Suffering wrongfully - Suffering injury, or where there is "injustice," (πάσχων ἀδίκως paschōn adikō̄s.) This, though a general remark, has particular reference to servants, and to their duty in the relation which they sustain to their masters. In view of what is here said, we may remark:

(1) that if this has reference to slaves, as has been usually supposed, it proves that they are very liable to be abused; that they have little or no security against being wronged; and that it was a special and very desirable characteristic of those who were in that condition, to be able to bear wrong with a proper spirit. It is impossible so to modify slavery that this shall not be the case; for the whole system is one of oppression, and there can be nothing that shall effectually secure the slave from being ill-treated.

(2) It would follow from this passage, if this refers to slavery, that that is a very hard and undesirable condition of life; for that is a very undesirable condition where the principal virtue. which they who are in it are required to exercise, is "patience under wrongs." Such a condition cannot be in accordance with the gospel, and cannot be designed by God to be permanent.
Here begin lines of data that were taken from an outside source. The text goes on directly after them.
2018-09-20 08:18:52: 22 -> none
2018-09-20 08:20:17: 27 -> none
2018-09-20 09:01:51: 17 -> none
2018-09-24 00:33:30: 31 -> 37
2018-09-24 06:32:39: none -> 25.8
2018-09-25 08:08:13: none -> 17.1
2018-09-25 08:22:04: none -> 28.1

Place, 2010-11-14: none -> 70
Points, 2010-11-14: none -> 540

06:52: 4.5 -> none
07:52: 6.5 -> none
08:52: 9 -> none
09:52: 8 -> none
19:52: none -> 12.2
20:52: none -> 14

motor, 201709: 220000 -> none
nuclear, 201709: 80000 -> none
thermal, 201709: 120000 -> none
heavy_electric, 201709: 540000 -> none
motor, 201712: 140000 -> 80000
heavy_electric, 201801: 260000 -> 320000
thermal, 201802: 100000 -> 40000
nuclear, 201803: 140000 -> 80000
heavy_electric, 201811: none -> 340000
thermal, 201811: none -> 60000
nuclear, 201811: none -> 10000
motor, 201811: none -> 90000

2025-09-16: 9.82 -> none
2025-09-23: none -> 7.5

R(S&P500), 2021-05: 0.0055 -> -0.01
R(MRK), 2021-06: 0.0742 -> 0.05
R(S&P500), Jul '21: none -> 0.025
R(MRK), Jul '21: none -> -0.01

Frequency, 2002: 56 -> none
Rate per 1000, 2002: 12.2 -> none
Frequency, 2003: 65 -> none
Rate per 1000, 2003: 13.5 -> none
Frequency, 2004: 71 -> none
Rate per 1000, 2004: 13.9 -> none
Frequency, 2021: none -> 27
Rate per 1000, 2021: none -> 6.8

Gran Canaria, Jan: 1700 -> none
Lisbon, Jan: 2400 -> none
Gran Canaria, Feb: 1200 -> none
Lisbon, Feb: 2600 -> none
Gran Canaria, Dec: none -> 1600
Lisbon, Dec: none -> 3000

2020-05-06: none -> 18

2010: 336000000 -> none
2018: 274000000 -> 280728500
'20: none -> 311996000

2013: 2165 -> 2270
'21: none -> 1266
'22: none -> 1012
The relation of parent and child is never thus represented. It is never said or implied in the Scriptures that the principal virtue to which children are exhorted is patience under wrongs; nor, in addressing them, is it ever supposed that the most prominent thing in their condition is, that they would need the exercise of such patience.

(3) it is acceptable to God, if we bear wrong with a proper spirit, from whatever quarter it may come. Our proper business in life is, to do the will of God; to evince the right spirit, however others may treat us; and to show, even under excessive wrong, the sustaining power and the excellence of true religion. Each one who is oppressed and wronged, therefore, has an eminent opportunity to show a spirit which will honor the gospel; and the slave and the martyr may do more to honor the gospel than if they were both permitted to enjoy liberty and life undisturbed.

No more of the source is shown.